Well, I have the 3D printer on order. It's a Cetus 3D extended with the heated bed. The printer is on back order so I will be several weeks before I get it.

Equipment on backorder isn't necessarily a bad thing. If it's due to a high volume of orders (as Cetus claims), then the product is apparently successful and there's less of a chance that the company goes belly up leaving my with an anchor when parts need replaced.

I've read many reviews and there have been very few gripes about it considering the price point (~ $450 US).

Yes this video is from the manufacturer's website, but its a decent overview of the machine..

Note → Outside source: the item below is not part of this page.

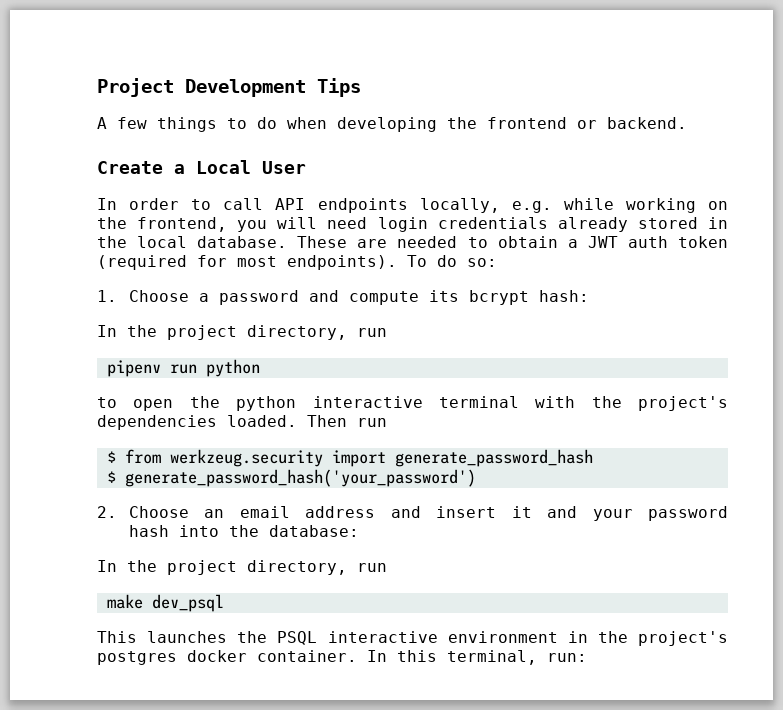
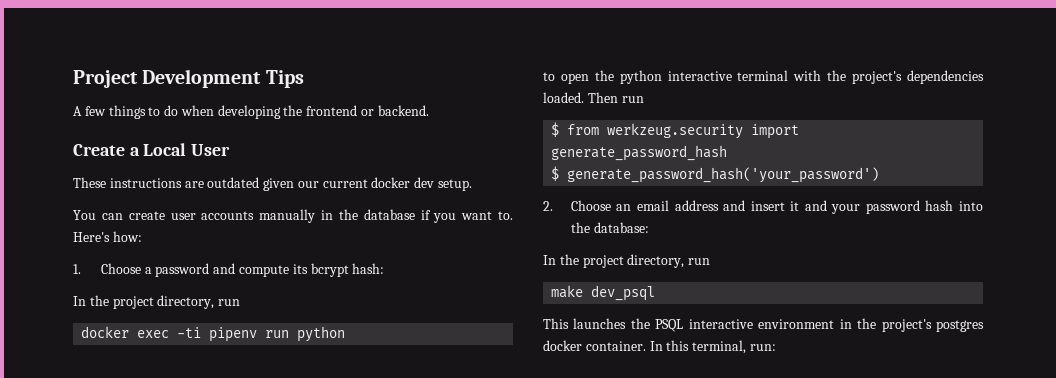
- In order to call API endpoints locally, e.g. while working on the frontend, you will need login credentials already stored in the local database. These are needed to obtain a JWT auth token (required for most endpoints). To do so:
+ These instructions are outdated given our current docker dev setup.
+ You can create user accounts manually in the database if you want to. Here's how:
- pipenv run python
+ docker exec -ti pipenv run python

Next up: Taking my part models and modifying them for casting molds. This will entail:

  • removing/resizing holes
  • adding sprues
  • ganging parts together (where appropriate for either machining or casting)
  • scaling 2.4% larger to account for shrinkage
I don't think adding a draft is really necessary here because the lost was method doesn't have any split mold to pull apart.

...Ved.

[ame]http://www.youtube.com/watch?v=fZTYfo1o7Lg[/ame]
 
Be careful--Many old Volkswagen blocks were made from magnesium, and when heated to a near melt temperature would burst into flame and burn with a very intense white heat. You can do a web search to verify this.---Brian
[ame]https://www.youtube.com/watch?v=nhY0xzKcPoE[/ame]
 
Definitely be very careful with any old Volkswagen parts. High magnesium content and extremely dangerous. Also, I've been told that the first thing to print on a 3D printer is spare parts for the printer if you can find files for them... Just a thought
 
Magnesium is very simple to test for. Just clean a spot with emery and put a few drops of vinegar, If it bubbles up it magnesium.
 
I went back to the CAD and modeled up some castings:
  • I scaled the CAD files 1.024 for a 2.4% oversize to account for shrinkage.
  • I put like parts together where it seemed to make sense (e.g. cast the main bearings together).
  • I added flow paths.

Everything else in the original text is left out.